66.En ce qui concerne le paragraphe 88 du rapport, il serait souhaitable que la délégation précise la relation existant entre le Code pénal militaire et le nouveau Code pénal qui consacre la notion de torture. Les nouvelles dispositions remplacent-elles les dispositions du Code pénal militaire, qui renvoie à l’infraction moins grave d’«abus d’autorité» pour des pratiques relevant de la torture. Il faudrait savoir si les militaires peuvent avoir à répondre d’actes de torture en vertu du nouveau régime juridique.

67.Le paragraphe 118 du rapport évoque le cas de cinq personnes qui ont été victimes de voies de fait de la part de policiers. La révocation des policiers en cause ne semble pas une sanction suffisamment sévère eu égard à la gravité de leurs agissements, qui semblent devoir être qualifiés d’actes de torture et de traitements cruels, inhumains et dégradants. Il est vrai que d’après le paragraphe 121 du rapport, ces policiers risquent d’être traduits en justice. Il serait intéressant de savoir quel a été le résultat de l’action pénale si celle-ci a été mise en mouvement et, plus important encore, quelle définition juridique a été appliquée à cette procédure. Ces policiers seront-ils jugés pour abus d’autorité, mauvais traitements ou torture?

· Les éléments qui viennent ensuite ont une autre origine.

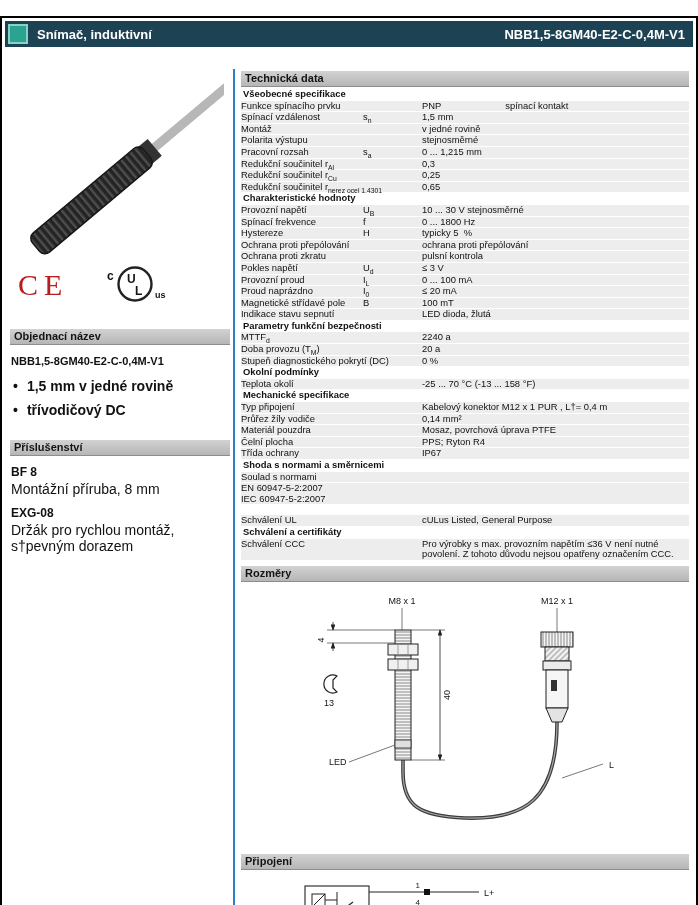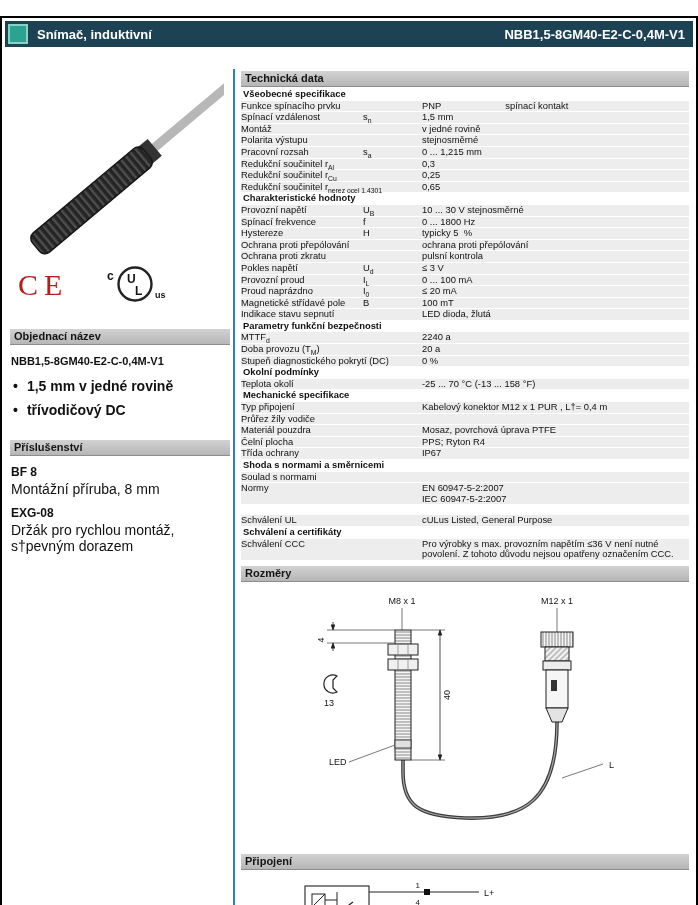"0,14 mm²" div.tval { html: none -> <div>0,14 mm²</div> }
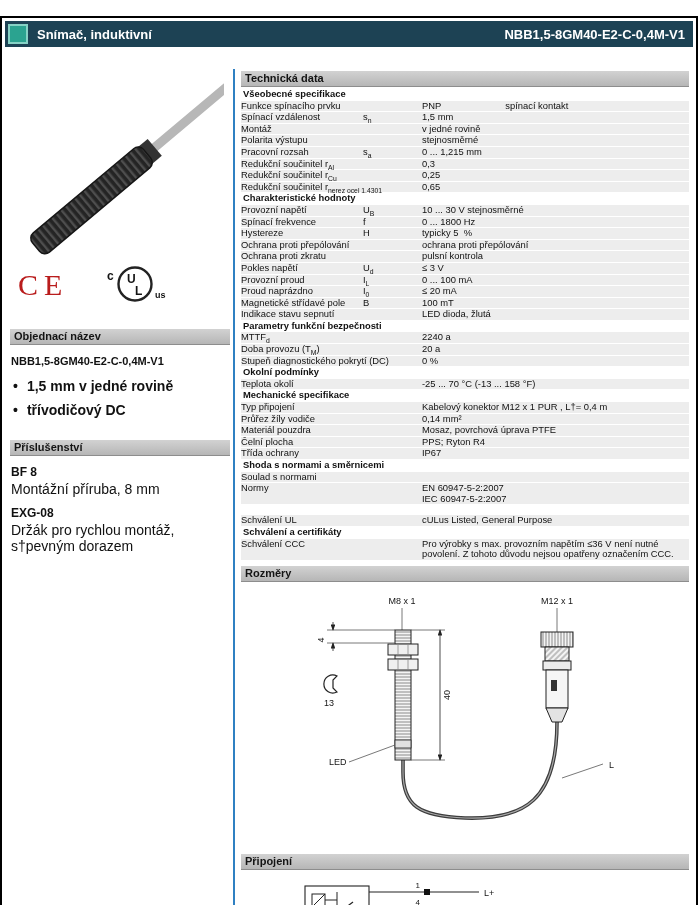"Normy" div.tc1 { html: <div><span>Normy</span></div> -> none }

68.Les dispositions prises en matière de contrôle des procédures régissant la garde et le traitement des prisonniers paraissent assez satisfaisantes; toutefois, il serait intéressant de savoir combien de cas où des plaintes ont été déposées par des détenus selon les modalités décrites au paragraphe 149 du rapport ont été traités et réglés. Par ailleurs, il serait utile de savoir si la santé et le bien-être des détenus sont vérifiés quotidiennement, ainsi que le prescrit le manuel à l’usage du personnel chargé de la surveillance des détenus (rapport, par. 52).

69.L’adoption du nouveau Code de procédure pénale atteste la volonté du Nicaragua de donner effet aux garanties existantes en matière de respect des droits de l’homme. Il serait souhaitable que la délégation fournisse des statistiques concernant les détenus en attente de jugement ainsi que sur la proportion de détenus effectivement condamnés par rapport à ceux qui attendent le prononcé de leur condamnation.

70.En ce qui concerne les actes de torture ou les mauvais traitements infligés par le personnel pénitentiaire, le Président demande combien de cas se sont produits et combien de plaintes ont été déposées. Il souhaiterait savoir si une victime de torture n’a jamais été indemnisée au Nicaragua.

71.Il ressort du rapport que les manquements à la discipline constatés au sein de la population carcérale ont augmenté de 50 % en 2006 par rapport à 2005. C’est là un chiffre inquiétant, qui atteste que la situation se dégrade; cela est peut-être dû à l’absence de surveillance médicale, à des problèmes de santé ou à des restrictions apportées aux visites des familles. D’une manière générale, il serait utile que l’État partie fournisse davantage de renseignements statistiques.

La première partie (publique) de la séance prend fin à 12 h 10.